I kind of had a feeling at the time I watched those episodes that my marriage was like that on a different level (we never threw food at each other). No matter how angry I was with Kevin, I couldn’t live without him. He felt the same way. Almost six years into widowhood, I know for certain it was Amour Fou.

When we were alike, we were perfectly in sync. Butter and garlic. When we were dissimilar, we were oil and vinegar. We didn’t want to be around each other or we didn’t want to leave each other’s sight. With some variations on the scale sprinkled in for good measure. 18 years of that was quite a ride.

As I’ve stated many times, sense memory sucks. The other day, I heard a song I hadn’t heard in a long time. It was one of the songs Kevin used to taunt me with if he was angry at me (or angry in general and I was the only other human around). I went right back to being in front of his room, knocking and begging to be let in while the song blasted. All those dark days mixed into one and back came that empty feeling I used to get when he would get mad at me. It’s like I’d lost a part of me and the person who had the missing part wouldn’t give it back.

I turned off the song because I was panicking and it was emotionally painful. I’ve felt grief a lot when listening to music. I wipe away the tears and go on with my day. But this feeling stuck to me and suddenly the prospect of finishing my work day seemed impossible. So, I asked for the rest of the day off because I wasn’t feeling well, and I was granted it.

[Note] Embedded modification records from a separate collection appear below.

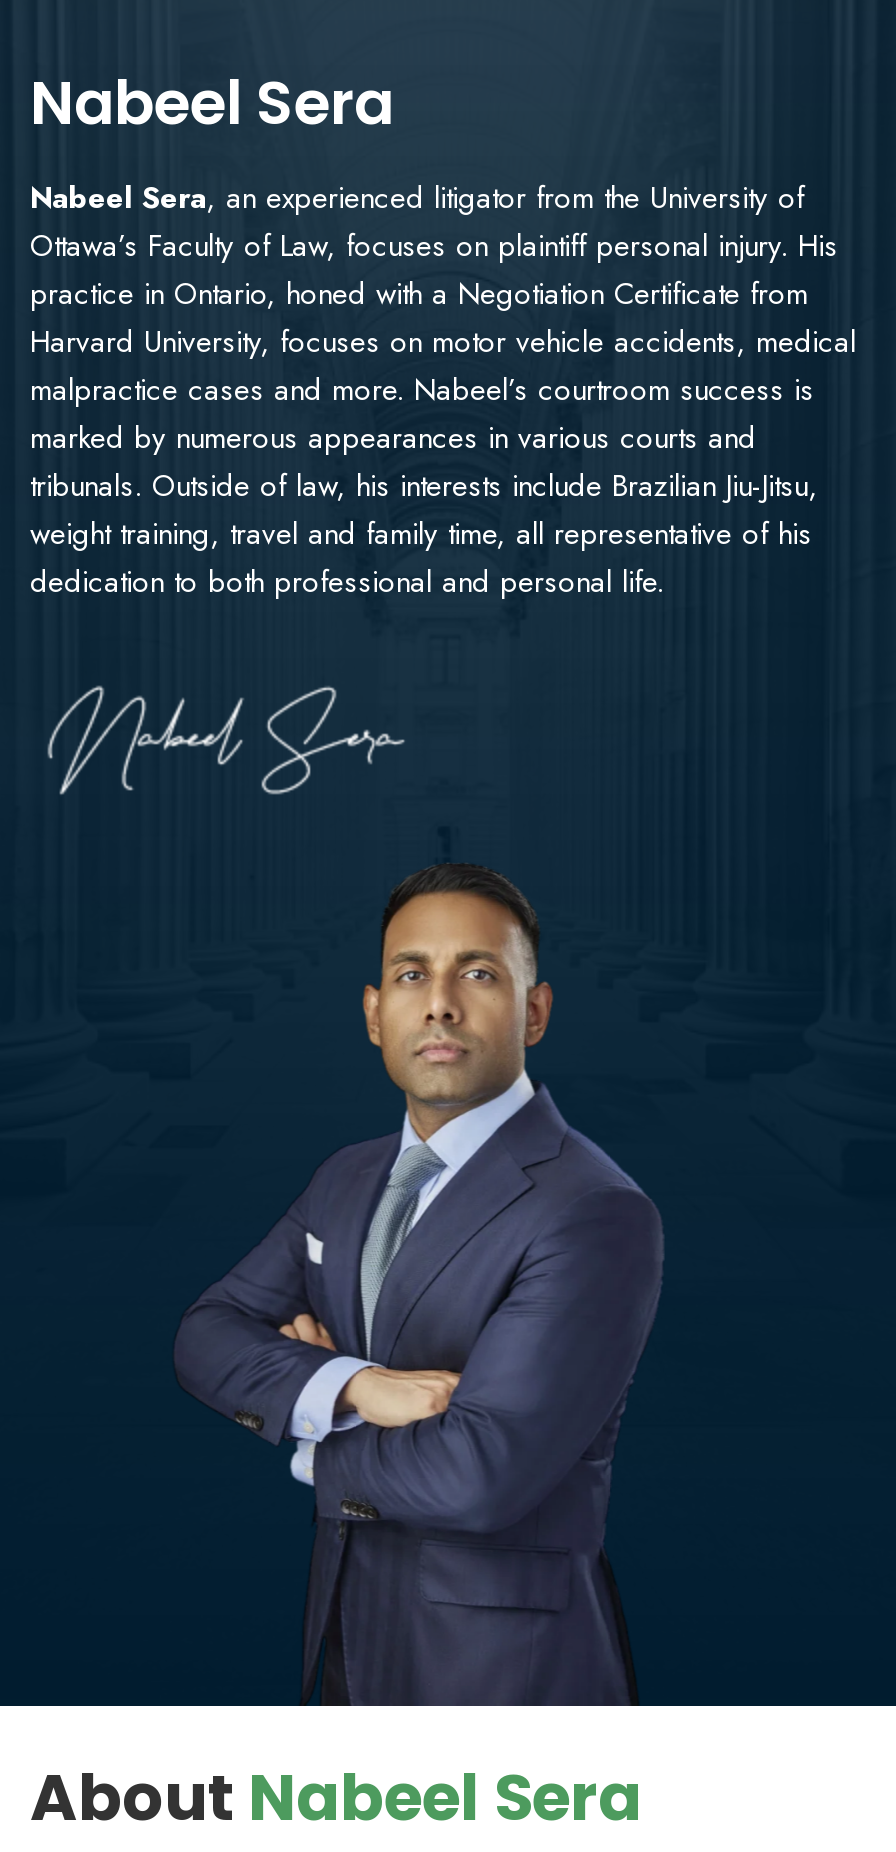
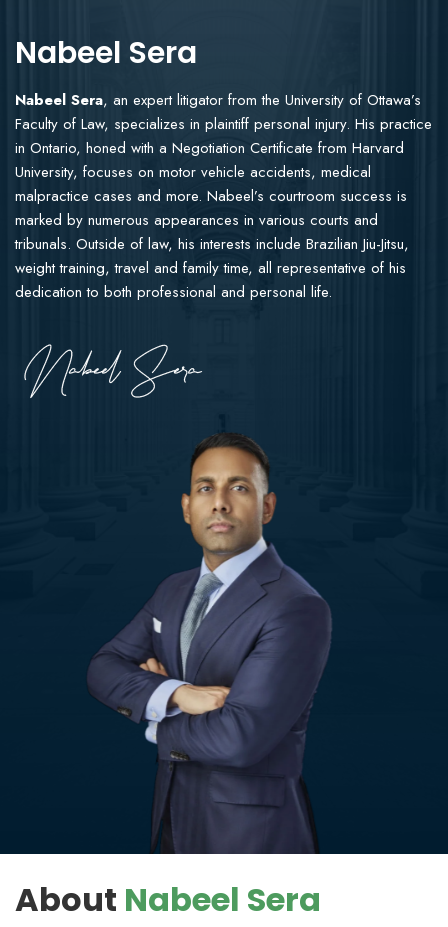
- Nabeel Sera, an experienced litigator from the University of
- Ottawa’s Faculty of Law, focuses on plaintiff personal injury. His
- practice in Ontario, honed with a Negotiation Certificate from
- Harvard University, focuses on motor vehicle accidents, medical
+ Nabeel Sera, an expert litigator from the University of Ottawa’s
+ Faculty of Law, specializes in plaintiff personal injury. His practice
+ in Ontario, honed with a Negotiation Certificate from Harvard
+ University, focuses on motor vehicle accidents, medical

I talked a bit to those I discuss these things with, and pretty much stared at the TV for the rest of the day, trying to lose myself in familiar worlds. I did my best to cope. Only lamented the lack of access to benzos a tiny bit. (They have their purposes, but highly addictive, therefore difficult to obtain. Thankfully I had something that works just as well.)

That damned panic attack poked at many feelings and memories that I do my best to forget. In my mind’s eye, I had a montage of the worst of it. I couldn’t get it to stop. I hate every single one of those fights. I know a lot of them were the result of recurring bouts of failing to find fulfillment in the life I was told I wanted–combo housewife and office manager.

I can’t change any of it, therefore I don’t like to think about it. Who the hell wants to dwell on all that? Certainly not I. Yet it happens because it’s only been about three years since I began to understand the dynamics of that relationship. 20/20 hindsight, indeed. But I don’t know what knowing then what I know now would have helped all that much. Maybe avoided some arguments? But with Amour Fou, wouldn’t we have just found something else to argue about?

So, when you find yourself in a relationship that is one of those “Can’t live with you, can’t live without you” type things, be careful. As much as you think you can’t leave, you can. Then again, I’ll bet you know that but can’t bring yourself to leave. Believe me, I get it. It’s the nature of the beast, really. Just try to be honest with yourself in the “amour phase” and know that the shit’s gonna hit the fan again.

Also know that love doesn’t mean having to endure that kind of dynamic. It’s totally possible to love someone without having shouting matches on a regular basis.